The problem with your example is that the air can get into the glass to replace the helium. In the drive, air can't get in to replace the helium so any losses would create negative pressure inside - which would serve to keep the remaining helium in place.
It's the same concept as the trick you can do with a bottle of water - fill it up, put some small holes in (with the cap on) and the water will stay in the bottle.. remove the cap and the water will spurt out.
A few years back I worked for a photocopier dealer going out, installing the machines etc. We had one picky customer who kept calling and complaining the output of the copier (which was properly calibrated) never matched the colours on their screens. Every single screen in the place was neither calibrated nor the same as the screen of the person next to them but they refused to accept that it was the screens that were wrong! Somehow they thought the copier should be calibrated to each screen individually!
It's great that manufacturers stand behind their warranties however many items are designed to fail not long after that warranty expires. Case in point - I just repaired a switch.. was 2 months past its warranty when it failed. The cause - 10v Capacitors failed on a 12v circuit on the PSU board!
Similar thing about 10 years ago with a Toshiba surround system at home.. caps failed within 2 months of the end of warranty, fitted higher voltage ones and its still going strong to this day!

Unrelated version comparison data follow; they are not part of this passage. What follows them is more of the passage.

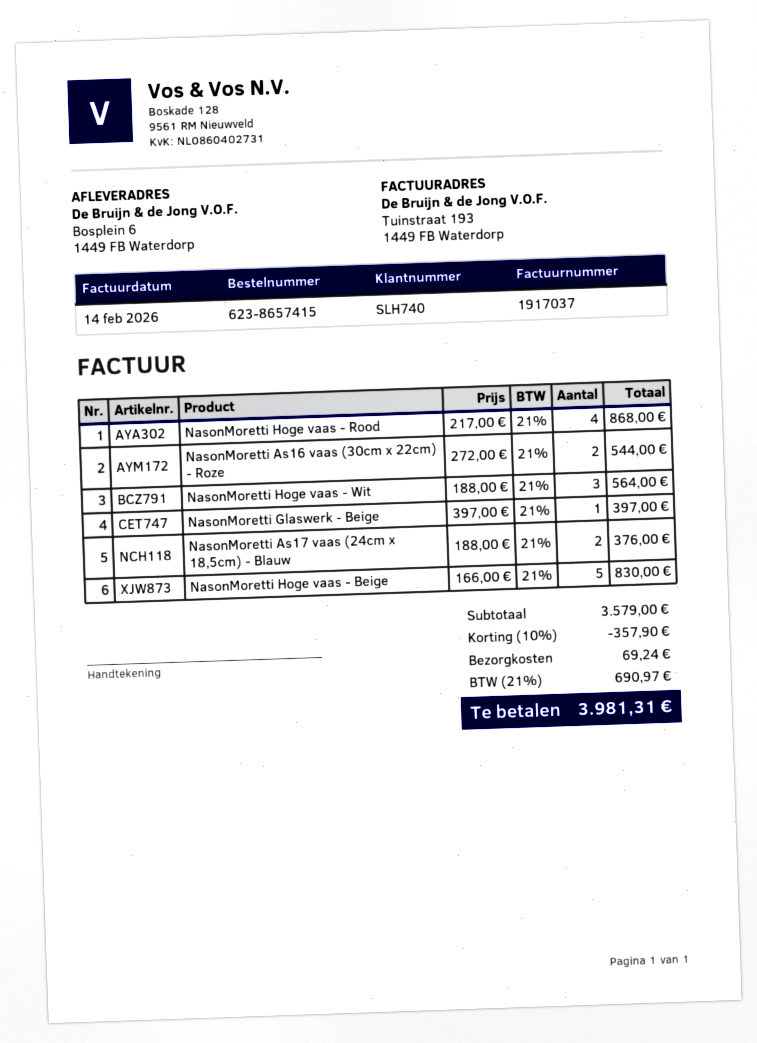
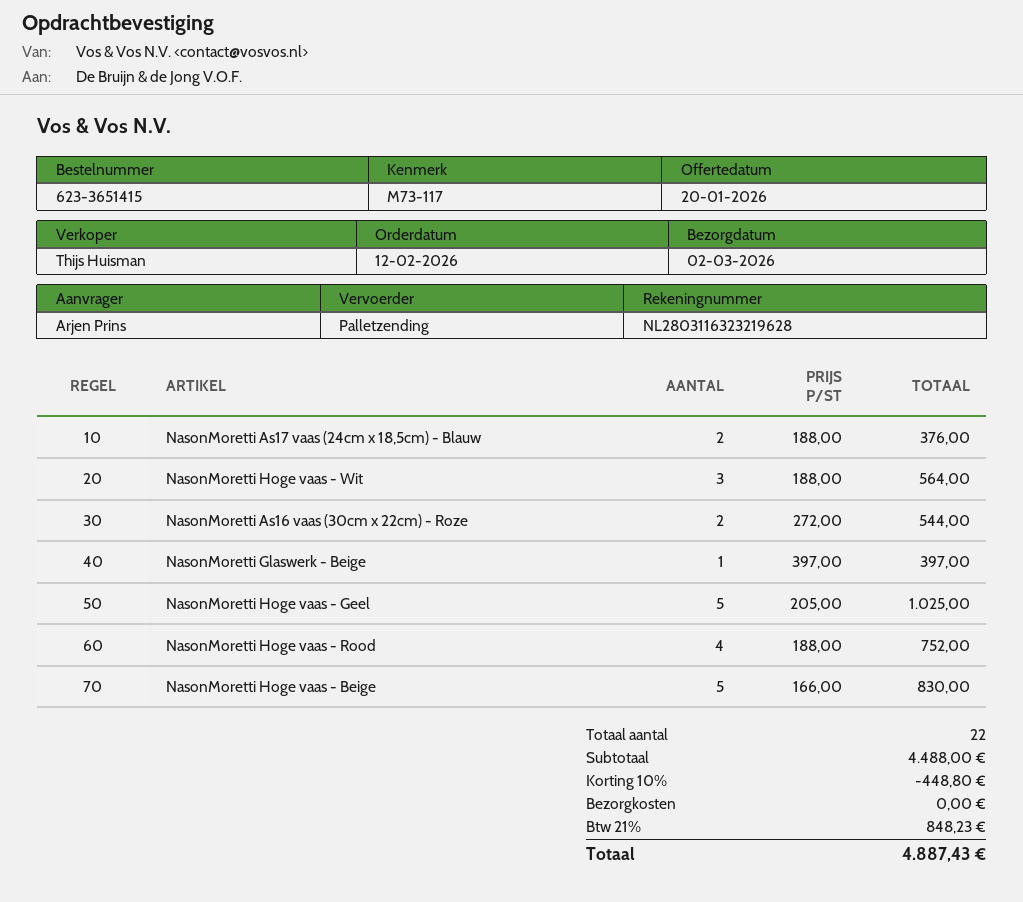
order number: 623-8657415 -> 623-3651415
NasonMoretti Hoge vaas - Rood: 4 x 217.00 = 868.00 -> 4 x 188.00 = 752.00
NasonMoretti Hoge vaas - Geel: none -> 5 x 205.00 = 1025.00
subtotal: 3579.00 -> 4488.00
discount: 10% = 357.90 -> 10% = 448.80
shipping: 69.24 -> 0.00
tax: 21% = 690.97 -> 21% = 848.23
total: 3981.31 -> 4887.43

With Phones, tablets and laptops, the batteries are the most obvious point of failure and will lose quite a lot of capacity with a charge a day over 2-3 years - if they don't fail fully that is/
Personally I run a couple of 512GB SSDs in a RAID 0 stripe.. tops out at around 1100MB/s and gives me plenty of space for OS and most applications.. On top of that I have a RAID 0 with 2x 2TB SSHD for storage, and a 6TB Western Digital Red for backup. I also have a 60GB SLC SSD which is used for page file and temp files in order to prevent unnecessary wear to the larger SSDs.
Re: Microsoft time
Not sure what the longest I have seen is, but it was several decades..
We run a scanning bureau and in the past we have had to dump several hundred million tiffs from one hard disk to another.. Through Windows this turned out to be so time consuming that in the end I just wrote a batch file and did it through dos / command prompt.. the copy took about a week that way!
Re: Just a small bump in the road...
"never seen a dead Nvidia card."
I've had several. Including a GTX 280 which was overheating like crazy.. On inspection I discovered the heatspreader on the chip (not the heatsink) was badly fitted. After much careful work to cut through the silicone holding it in place I managed to remove it, apply some decent thermal grease and stick it back together. Temps went from 110C forcing thermal shutdown to about 65C under load.